── INPUT FOR THIS TASK ──

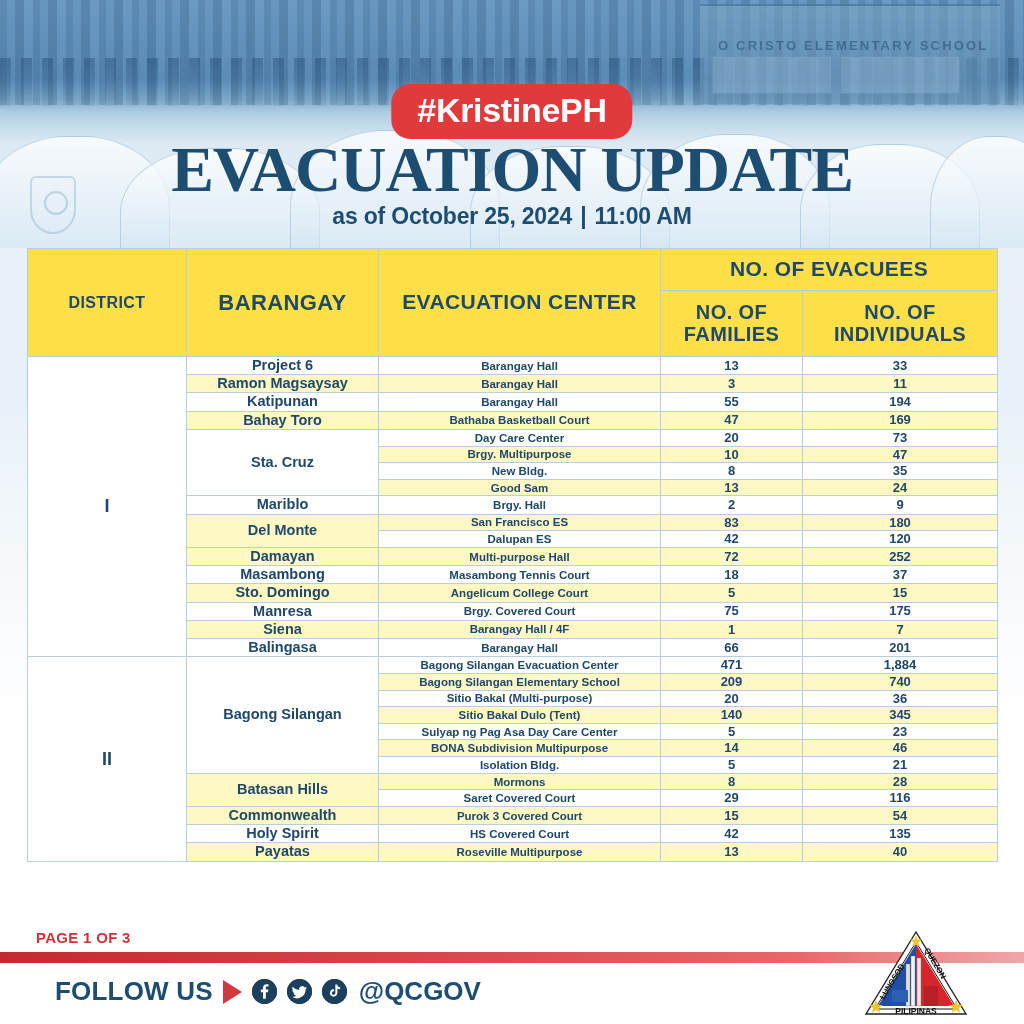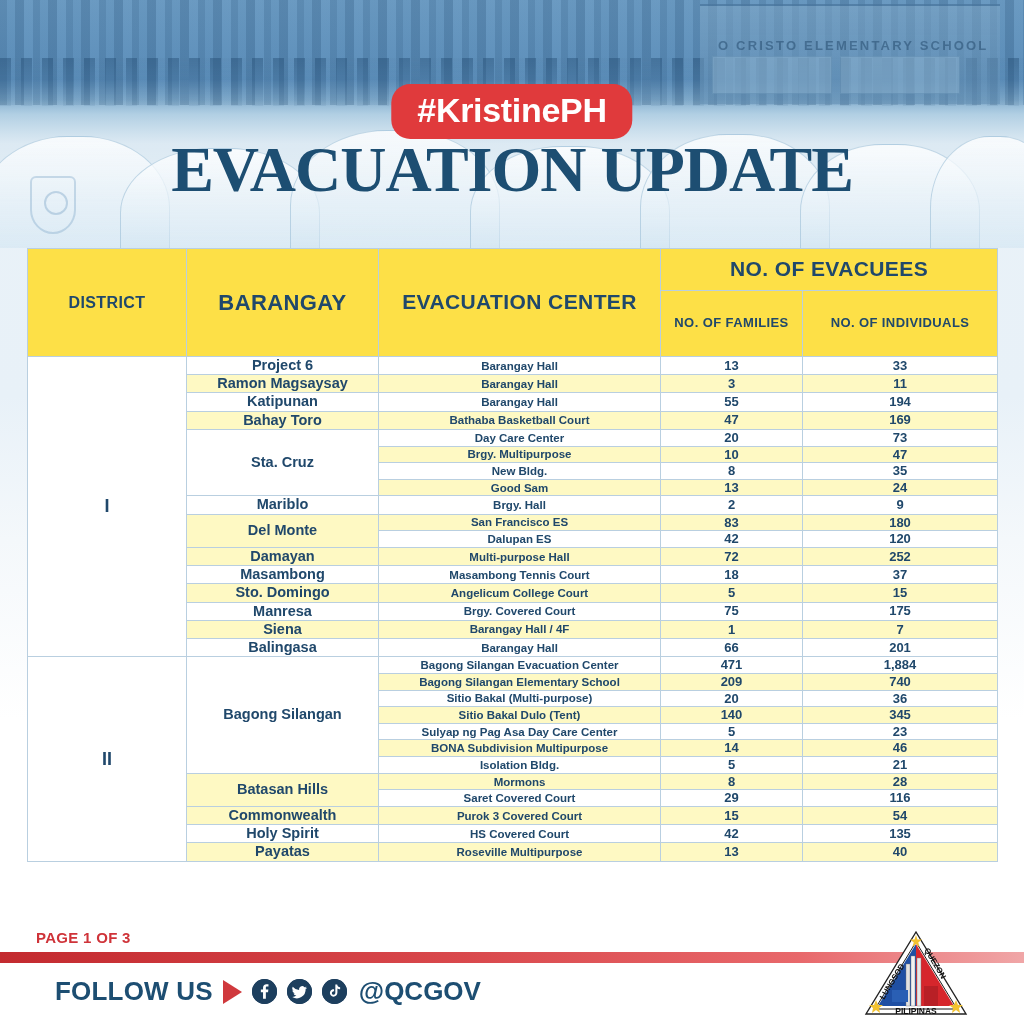--- a/index.html
+++ b/index.html
@@ -148,21 +148,21 @@
     border:1px solid #ef6b6b;
     font-weight:700;
     letter-spacing:0.4px;
     line-height:1.08;
     padding:6px 2px;
   }
   th.h-district  { font-size:16px; height:108px; }
   th.h-barangay  { font-size:22px;margin-left:36px; }
   th.h-center    { font-size:21px; }
   th.h-evacuees  { font-size:21px; height:42px; }
-  th.h-fam, th.h-ind { font-size:13px; height:66px; }
+  th.h-fam, th.h-ind { font-size:20px; height:66px; }
 
   tbody td { font-weight:700; line-height:1.05; }
   td.c-district   { font-size:18px; }
   td.c-barangay   { font-size:14.5px; height:18.2px; padding:1px 2px; }
   td.c-center     { font-size:11.5px; padding:1px 2px; }
   td.c-num        { font-size:13px; padding:1px 2px; }
   tbody tr.alt td { background:#fef9c3; }
   tbody tr td     { background:#ffffff; }
   tbody tr.alt td.c-district,
   tbody tr td.c-district { background:#ffffff; }
@@ -222,20 +222,23 @@
     <div class="tent" style="left:470px;width:200px;height:110px;"></div>
     <div class="tent" style="left:640px;width:190px;height:122px;"></div>
     <div class="tent" style="left:800px;width:180px;height:112px;"></div>
     <div class="tent" style="left:930px;width:130px;height:120px;"></div>
 
     <div class="qc-badge-ghost"></div>
   </div>
 
   <div class="hashtag">#KristinePH</div>
   <div class="title">EVACUATION UPDATE</div>
+  <div class="subtitle">
+    <span>as of October 25, 2024</span><span class="sep">|</span><span>11:00 AM</span>
+  </div>
 
   <div class="table-wrap">
     <table class="evac">
       <colgroup>
         <col style="width:159px">
         <col style="width:192px">
         <col style="width:282px">
         <col style="width:142px">
         <col style="width:195px">
       </colgroup>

───

__ABOUT THIS TASK__
Retype the data above as given, letting no picture into the copy.

__RESPONSE__
--- a/index.html
+++ b/index.html
@@ -148,21 +148,21 @@
     border:1px solid #ef6b6b;
     font-weight:700;
     letter-spacing:0.4px;
     line-height:1.08;
     padding:6px 2px;
   }
   th.h-district  { font-size:16px; height:108px; }
   th.h-barangay  { font-size:22px;margin-left:36px; }
   th.h-center    { font-size:21px; }
   th.h-evacuees  { font-size:21px; height:42px; }
-  th.h-fam, th.h-ind { font-size:13px; height:66px; }
+  th.h-fam, th.h-ind { font-size:20px; height:66px; }
 
   tbody td { font-weight:700; line-height:1.05; }
   td.c-district   { font-size:18px; }
   td.c-barangay   { font-size:14.5px; height:18.2px; padding:1px 2px; }
   td.c-center     { font-size:11.5px; padding:1px 2px; }
   td.c-num        { font-size:13px; padding:1px 2px; }
   tbody tr.alt td { background:#fef9c3; }
   tbody tr td     { background:#ffffff; }
   tbody tr.alt td.c-district,
   tbody tr td.c-district { background:#ffffff; }
@@ -222,20 +222,23 @@
     <div class="tent" style="left:470px;width:200px;height:110px;"></div>
     <div class="tent" style="left:640px;width:190px;height:122px;"></div>
     <div class="tent" style="left:800px;width:180px;height:112px;"></div>
     <div class="tent" style="left:930px;width:130px;height:120px;"></div>
 
     <div class="qc-badge-ghost"></div>
   </div>
 
   <div class="hashtag">#KristinePH</div>
   <div class="title">EVACUATION UPDATE</div>
+  <div class="subtitle">
+    <span>as of October 25, 2024</span><span class="sep">|</span><span>11:00 AM</span>
+  </div>
 
   <div class="table-wrap">
     <table class="evac">
       <colgroup>
         <col style="width:159px">
         <col style="width:192px">
         <col style="width:282px">
         <col style="width:142px">
         <col style="width:195px">
       </colgroup>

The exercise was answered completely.